Strano personaggio, cupo, imbronciato, sempre vestito di nero e con il bavero del cappotto rialzato, Buisson «è uno dei rari intellettuali di destra», dice un ex trotzkista che lo conosce bene. Ha sempre rifiutato di entrare all’Eliseo, ma le fatture pagate dalla presidenza alla sua società  sono state contestate dalla Corte dei conti: l’uomo conosce il proprio valore. «Lo avrei voluto come consigliere, ma non potevo permettermelo», dice perfidamente Jean-Marie Le Pen, che lo ha conosciuto e frequentato negli anni ‘80. Politologo e giornalista, profondo conoscitore della storia francese, è sulla carta cattolico e reazionario. Ma non è un baciapile, né un rozzo clericale. «Un anarchico di destra», dicono. Sarkozy ne è rimasto affascinato nel 2004, quando Buisson pronosticò una vittoria del no al referendum sulla costituzione europea con il 55 per cento dei voti, centrando in pieno il risultato. Da allora lo ascolta come un guru.

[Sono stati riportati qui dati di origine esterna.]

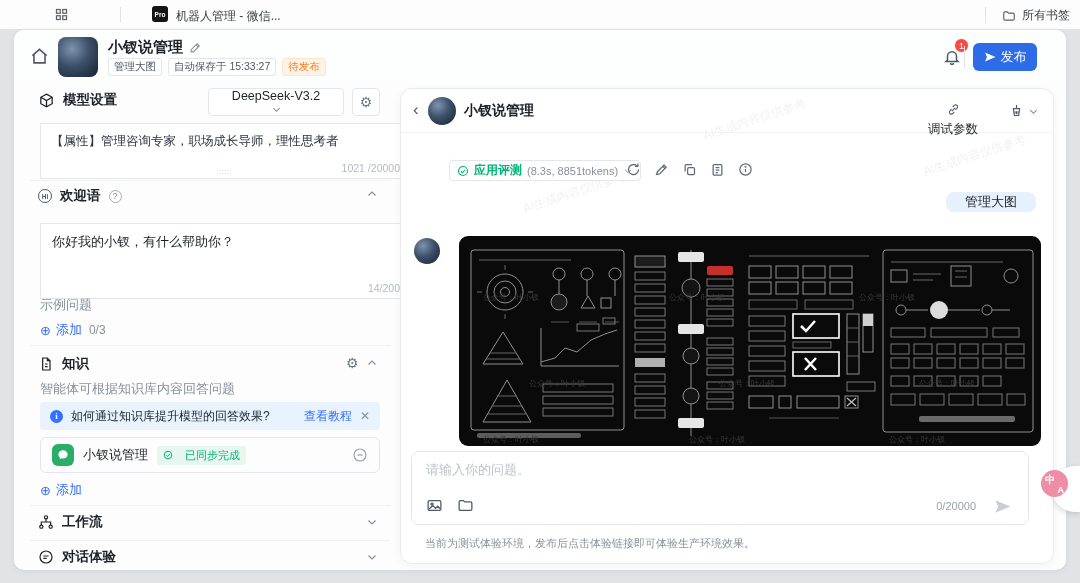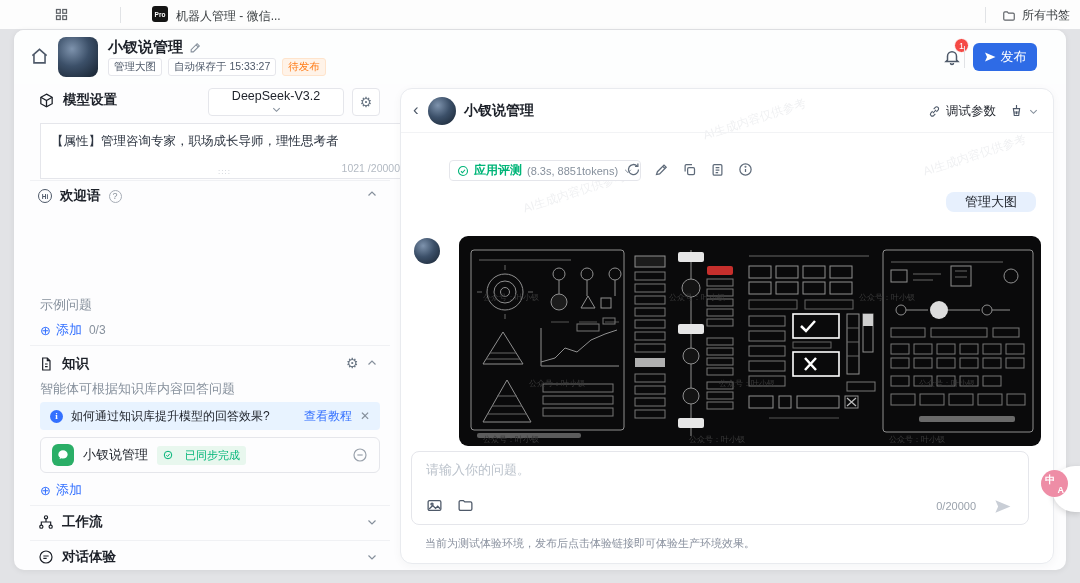--- a/index.html
+++ b/index.html
@@ -53,21 +53,21 @@
   .info-dot { width:13px; height:13px; border-radius:50%; background:#3370ff; color:#fff; font-size:9px; font-weight:bold; display:inline-flex; align-items:center; justify-content:center; font-family:"Liberation Serif",serif; }
   .kcard { position:absolute; left:26px; top:407px; width:340px; height:36px; border:1px solid #e5e6eb; border-radius:6px; display:flex; align-items:center; padding:0 11px; gap:9px; }
   .wechat { width:22px; height:22px; background:#2aae67; border-radius:6px; display:flex; align-items:center; justify-content:center; }
   .sync-badge { background:#e8f7ee; color:#00b578; font-size:11px; border-radius:3px; padding:2px 6px; display:inline-flex; align-items:center; gap:12px; }
   .add-link { display:flex; align-items:center; gap:5px; font-size:13px; color:#3370ff; }
 
   
   .chat-card { position:absolute; left:386px; top:58px; width:654px; height:476px; background:#fff; border:1px solid #e9ebef; border-radius:12px; box-shadow:0 2px 10px rgba(31,41,55,.04); overflow:hidden; }
   .chat-header { position:absolute; left:0; top:0; width:100%; height:44px; border-bottom:1px solid #f2f3f5; }
   .chat-title { font-size:14px; font-weight:bold; }
-  .tool { display:flex; align-items:center; gap:5px; font-size:12.5px; color:#1d2129; }
+  .tool { display:flex; align-items:center; gap:5px; font-size:12.5px; color:#1d2129;flex-direction:column; }
   .bot-msg { position:absolute; left:55px; top:47px; width:570px; font-size:14px; font-weight:500; color:#1d2129; }
   .status-pill { position:absolute; left:48px; top:71px; height:21px; border:1px solid #e5e6eb; border-radius:4px; display:flex; align-items:center; gap:5px; padding:0 7px; background:#fff; }
   .run-ok { color:#00b578; font-size:12px; font-weight:bold; }
   .run-meta { color:#86909c; font-size:11px; }
   .msg-actions { position:absolute; left:225px; top:73px; display:flex; gap:13px; color:#5f6b7a; }
   .user-bubble { position:absolute; left:545px; top:103px; width:90px; height:20px; background:#e7f0fd; border-radius:8px; font-size:13px; display:flex; align-items:center; justify-content:center; color:#1d2129; }
   .input-card { position:absolute; left:10px; top:362px; width:618px; height:74px; border:1px solid #e5e6eb; border-radius:8px; background:#fff; }
   .input-card input { position:absolute; left:14px; top:10px; width:560px; border:none; outline:none; font-size:13px; color:#1d2129; font-family:inherit; background:transparent; }
   .input-card input::placeholder { color:#bcc3cc; }
   .input-tools { position:absolute; left:14px; bottom:10px; display:flex; gap:14px; color:#4e5969; }
@@ -177,20 +177,24 @@
     <span class="circ-icon">Hi</span>
     <span class="sec-title">欢迎语</span>
     <span class="q-icon">?</span>
   </div>
   <span class="abs chev" style="left:352px;top:158px">
     <svg width="12" height="12" viewBox="0 0 24 24" fill="none" stroke="#86909c" stroke-width="2.4">
         <path d="M5 15l7-7 7 7"></path>
       </svg>
   </span>
 
+  <div class="sb-box" style="top:182px;height:76px">
+    <div style="padding:9px 11px;font-size:13px;font-family:'Liberation Serif','DejaVu Serif',serif">你好我的小钗，有什么帮助你？</div>
+    <span class="counter">14/200</span>
+  </div>
 
   <div class="abs muted" style="left:26px;top:266px;font-size:13px">示例问题</div>
 
   <div class="abs" style="left:26px;top:291px;display:flex;gap:7px;align-items:center">
     <span class="add-link">
       <span>⊕</span>
       <span>添加</span>
     </span>
     <span class="muted" style="font-size:12px">0/3</span>
   </div>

E di idee Buisson ne ha a iosa. Nella sua analisi, il voto protestatario non è la componente essenziale del successo frontista. Gli elettori Fn, dice, sono ex sostenitori della destra gollista, che si sentono traditi dall’impegno filo-europeista, ed ex comunisti, nostalgici del vecchio Pcf conservatore, autoritario e nazionalista. Le sue intuizioni funzionarono nel 2007: «Ha dato a Sarkozy le parole, i codici, il linguaggio che bisogna impiegare con gli elettori del Fronte nazionale», ha riconosciuto lo stesso Le Pen padre. Forse, però, gli è sfuggita, almeno in parte, la novità  rappresentata dalla figlia, meno legata a quel mondo da cui Buisson viene. E non ha azzeccato il risultato di domenica: aveva pronosticato Hollande sotto il 26%.
In ogni caso, il presidente-candidato continua ad ascoltarlo come un oracolo e a utilizzare i suoi argomenti: la Nazione, il lavoro, l’autorità , le radici cristiane della Francia, i valori tradizionali. Se Sarkozy è largo e senza radici, come una ninfea, Buisson gli offre la profondità , consentendogli perfino di citare Gramsci: politicamente colto come pochi, l’anima nera può permettersi di trovare anche a sinistra i mattoni per costruire le sue teorie destrorse.